Questions of repetition, difference and deferral condition the questions of causality, temporality and narrativity. The viewer is faced with two stories, and in order to see one, s/he must turn his/her back to the other, while still hearing the sound of the first one in the background, and the stories are mutually connected through the sound loop that permutes and perpetuates the sound of steps on a wooden floor, moving without direction, in an endless loop. A direct confrontation would hardly achieve immediate success. The traumatic event, in order for it to be understood or resolved, can only be seen when looked at “askew”, with a look imbued by desire that enables the shapeless and meaningless image to acquire a clear shape. The story about the trip to Vukovar, by way of Belgrade, embodies and materializes the excessive disturbance which desire brings into objective reality and in that sense it is not realistic, but points to the Real, which cannot be symbolized; it does not deconstruct the fascinating presence of images and emotions, but recognizes the unbearable presence of the Real. Subjectivity, which is not established once and for all, but is structured as a relay of anticipations and reconstructions of traumatic events, is exposed as a set of multiplied views that attempt to reconstruct the event. The stage of the event is dislocated from Vukovar to Belgrade, where the uncontrolled nationalistic outburst, aggressive and defensive at the same time, compensates in advance for a reaction that might not happen in Vukovar.

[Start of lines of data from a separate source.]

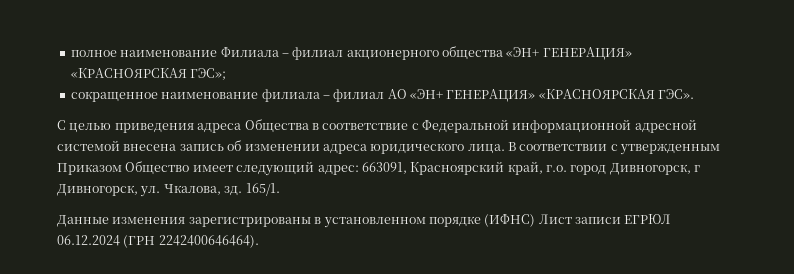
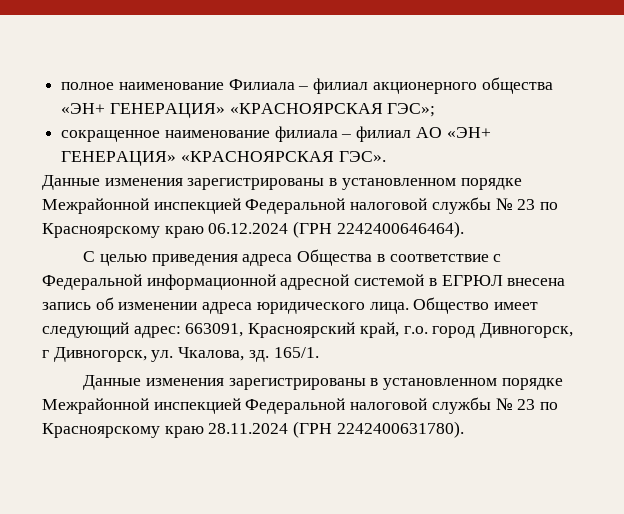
+ Данные изменения зарегистрированы в установленном порядке Межрайонной инспекцией Федеральной налоговой службы № 23 по Красноярскому краю 06.12.2024 (ГРН 2242400646464).
- С целью приведения адреса Общества в соответствие с Федеральной информационной адресной системой внесена запись об изменении адреса юридического лица.
+ С целью приведения адреса Общества в соответствие с Федеральной информационной адресной системой в ЕГРЮЛ внесена запись об изменении адреса юридического лица.
- В соответствии с утвержденным Приказом Общество имеет следующий адрес: 663091, Красноярский край, г.о. город Дивногорск, г Дивногорск, ул. Чкалова, зд.
+ Общество имеет следующий адрес: 663091, Красноярский край, г.о. город Дивногорск, г Дивногорск, ул. Чкалова, зд.
- Данные изменения зарегистрированы в установленном порядке (ИФНС) Лист записи ЕГРЮЛ 06.12.2024 (ГРН 2242400646464).
+ Данные изменения зарегистрированы в установленном порядке Межрайонной инспекцией Федеральной налоговой службы № 23 по Красноярскому краю 28.11.2024 (ГРН 2242400631780).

In the period of the current ideology of “normalization”, which acts in the field of the symbolic and the production of meaning producing consensus and consent, nationalism as a specific mechanism of social cohesion has been replaced by political correctness as dictated by integration processes to the European Union, that promised goal of normalization. But social tensions have not been resolved, only suppressed by a promise of “normalcy” to which the “Western states of late capitalism”, as welfare states in which human rights are fully respected, are supposedly close. Normalization today serves to legitimise liberal capitalism and the political system of parliamentary democracy and free market as the only natural and acceptable solution, the optimal norm of political consciousness, and all its traumatic consequences – unemployment, poverty, widening of class differences, degradation of the education system, decrease of social and health security, conservative backlash etc., have not been understood as a regular product and symptom of the liberal-capitalist system, but as mere “side-effects”. “All one knows” does not produce a politically correct and highly functional, aesthetic suggestion of non-conflicting transition towards a liberal ideal of equalizing multicultural sociability, and it reacts to the frustrating situation of false dilemmas between the “European way” and “local extremisms” with a gesture that opposes the entrapping mechanisms of normative coding that create a community in which all voices tend to be absorbed into the homogenous black hole. By situating itself outside of the contemporary scheme and its “political sphere”, “All one knows” calls for the imagining of subjectivity established in a community, in a restored space of the “political” in which a new coding of intimacy, love, stands a chance beyond “two ready-made formulas of the pure sexual encounter and the lover's fusion of identities”. (5) |
| |
|
(1) A woman waits at the window, a man enters the domain of the home from the outside; woman as nature and home, man as the social world. The eighteenth-century compartmentalization of the public and private defines the public sphere as a world of productive labour, political decision-making, rule, education, the law and public services, which became exclusively male, while the private sphere became the world of home, wives, children and servants. Woman was defined by this other, non-social space of sentiment and duty from which money and power were banished. >>> back to the text.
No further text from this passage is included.